No matter your chosen medical specialization – MD or DO – the requirements to become qualified physicians in the US remain similar. You’ll need a bachelor’s degree with all required prerequisites; we advise majoring in science so as to be exposed to human anatomy and physiology classes, chemistry classes, as well as general and organic physics courses. Furthermore, success on the Medical College Admission Test (MCAT) will help ensure acceptance into medical school.
Medical school for both MDs and DOs lasts four years and includes both medical science courses and clinical rotations, with DOs devoting more time to learning osteopathic manipulation and treatment (OMT) than is typical of MDs; OMT training covers at least 200 hours during Osteopathic medical school; this provides them with techniques they can use to address back pain, tight muscles and other musculoskeletal problems.
Once they graduate medical school, MDs and DOs must go on to residency training in their chosen specialty – this may take from three to eight years depending on the discipline chosen.
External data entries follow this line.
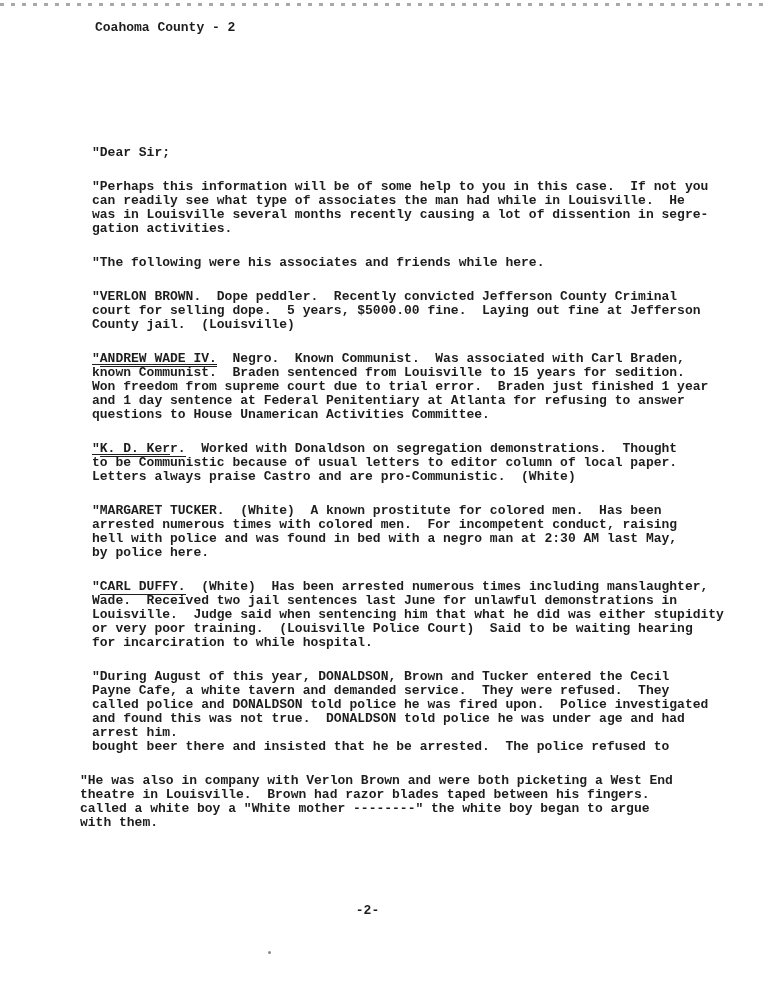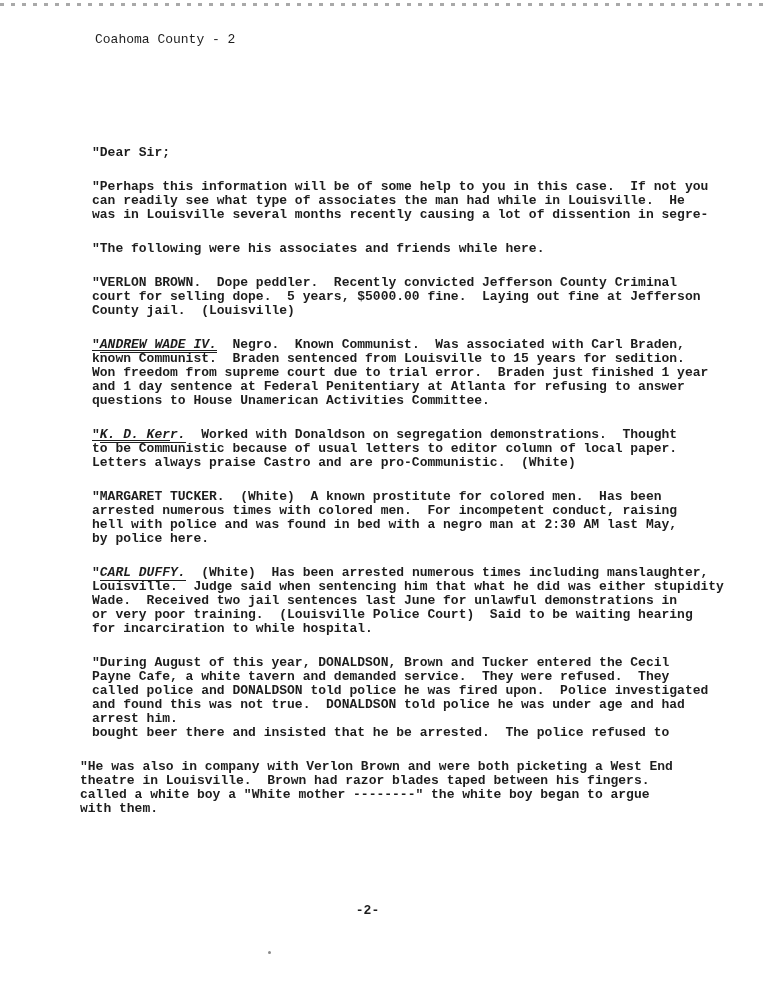--- a/index.html
+++ b/index.html
@@ -19,24 +19,24 @@
     position: absolute;
     top: 3px;
     left: 0;
     width: 763px;
     height: 3px;
     background: repeating-linear-gradient(90deg, #a9a9a9 0px, #a9a9a9 4px, transparent 4px, transparent 11px);
   }
   .page-header {
     position: absolute;
     left: 95px;
-    top: 32px;
+    top: 20px;
     font-size: 13px;
     line-height: 15px;
-    font-weight: 400;
+    font-weight: 700;
     white-space: pre;
   }
   .doc-body {
     position: absolute;
     left: 92px;
     top: 146px;
     width: 650px;
     font-size: 13px;
     line-height: 14px;
     font-weight: 700;
@@ -48,21 +48,20 @@
     margin-top: 0;
   }
   .para:last-child {
     margin-left: -12px;
   }
   .line {
     white-space: pre;
   }
   .seg-underline {
     border-bottom: 1.5px solid #1d1d1d;
-    font-style: italic;
   }
   .seg-overline {
     border-top: 1.5px solid #1d1d1d;
   }
   .page-footer {
     position: absolute;
     top: 903px;
     left: 0;
     width: 735px;
     text-align: center;
@@ -87,20 +86,21 @@
 <div class="page-header">Coahoma County - 2</div>
 
 <div class="doc-body">
     <div class="para">
       <div class="line"><span>"Dear Sir;</span></div>
     </div>
     <div class="para">
       <div class="line"><span>"Perhaps this information will be of some help to you in this case.  If not you</span></div>
       <div class="line"><span>can readily see what type of associates the man had while in Louisville.  He</span></div>
       <div class="line"><span>was in Louisville several months recently causing a lot of dissention in segre-</span></div>
+      <div class="line"><span>gation activities.</span></div>
     </div>
     <div class="para">
       <div class="line"><span>"The following were his associates and friends while here.</span></div>
     </div>
     <div class="para">
       <div class="line"><span>"VERLON BROWN.  Dope peddler.  Recently convicted Jefferson County Criminal</span></div>
       <div class="line"><span>court for selling dope.  5 years, $5000.00 fine.  Laying out fine at Jefferson</span></div>
       <div class="line"><span>County jail.  (Louisville)</span></div>
     </div>
     <div class="para">
@@ -116,22 +116,22 @@
       <div class="line"><span>Letters always praise Castro and are pro-Communistic.  (White)</span></div>
     </div>
     <div class="para">
       <div class="line"><span>"MARGARET TUCKER.  (White)  A known prostitute for colored men.  Has been</span></div>
       <div class="line"><span>arrested numerous times with colored men.  For incompetent conduct, raising</span></div>
       <div class="line"><span>hell with police and was found in bed with a negro man at 2:30 AM last May,</span></div>
       <div class="line"><span>by police here.</span></div>
     </div>
     <div class="para">
       <div class="line"><span>"</span><span class="seg-underline">CARL DUFFY.</span><span>  (White)  Has been arrested numerous times including manslaughter,</span></div>
+      <div class="line"><span>Wade.  Received two jail sentences last June for unlawful demonstrations in</span></div>
       <div class="line"><span>Louisville.  Judge said when sentencing him that what he did was either stupidity</span></div>
-      <div class="line"><span>Wade.  Received two jail sentences last June for unlawful demonstrations in</span></div>
       <div class="line"><span>or very poor training.  (Louisville Police Court)  Said to be waiting hearing</span></div>
       <div class="line"><span>for incarciration to while hospital.</span></div>
     </div>
     <div class="para">
       <div class="line"><span>"During August of this year, DONALDSON, Brown and Tucker entered the Cecil</span></div>
       <div class="line"><span>Payne Cafe, a white tavern and demanded service.  They were refused.  They</span></div>
       <div class="line"><span>called police and DONALDSON told police he was fired upon.  Police investigated</span></div>
       <div class="line"><span>and found this was not true.  DONALDSON told police he was under age and had</span></div>
       <div class="line"><span>arrest him.</span></div>
       <div class="line"><span>bought beer there and insisted that he be arrested.  The police refused to</span></div>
Once complete, residents must pass both USMLE Step 2 CK and 3 exams in order to become licensed US practitioners.
Current statistics in the US reveal 37 accredited DO medical schools and more than 121,000 active DOs in practice across all medical specialties – internal medicine, family practice, gynecology surgery pediatrics etc. Both MDs and DOs may specialize in any area such as internal medicine family practice gynecology surgery pediatrics etc.
What Are the Requirements to Become a Doctor of Osteopathic Medicine
The requirements to become a DO vary slightly from those needed to become an MD, though both types of physicians undergo similar training and take similar licensing exams. DOs place greater emphasis on treating symptoms associated with muscular-skeletal systems like back pain, stiff joints, build-up of edema and neck pain with hands-on methods; most DOs specialize in primary care fields like family medicine, internal medicine or pediatrics.
To be accepted into an osteopathic medical school, one must earn a four-year bachelor’s degree and pass the Medical College Admission Test. Many colleges also offer undergraduate/medical programs where you can simultaneously earn your degree while working toward your MCAT score and program enrollment. Whichever route you take, having both an excellent GPA and MCAT score will increase your odds of acceptance into osteopathic medical school.
Once accepted into an osteopathic medical program, you’ll spend two years learning basic anatomy and body structure, infectious diseases, organ systems of humans, pharmacology, biochemistry as well as patient interactions, health law ethics. At the conclusion of your osteopathic medical education you’ll participate in clinical rotations to gain real world experience with patients.
Your clinical experience will involve diagnosing illnesses and prescribing medications, as well as learning hands-on techniques called Osteopathic Manipulative Treatment (OMT). OMT involves moving bones and soft tissues using stretching, pressure and resistance in order to foster self-healing abilities in patients – DOs use this healing touch in order to alleviate musculoskeletal symptoms like low back pain, neck pain and muscle strains.
After graduating from your osteopathic medical education, it will be time to find an available residency program for DO graduates. Register with either the American Osteopathic Association Residency Match or National Resident Matching Program depending on where your residency lies.
When applying to osteopathy residency programs, make sure your personal statement contains information about your beliefs and philosophy of medicine related to osteopathy. DO adcoms look for applicants passionate about the practice who have shown this passion through clinical and research experiences; simply adding words such as “holistic” and “whole person” won’t suffice; DO adcoms will become suspicious that this change was just made to get into their program.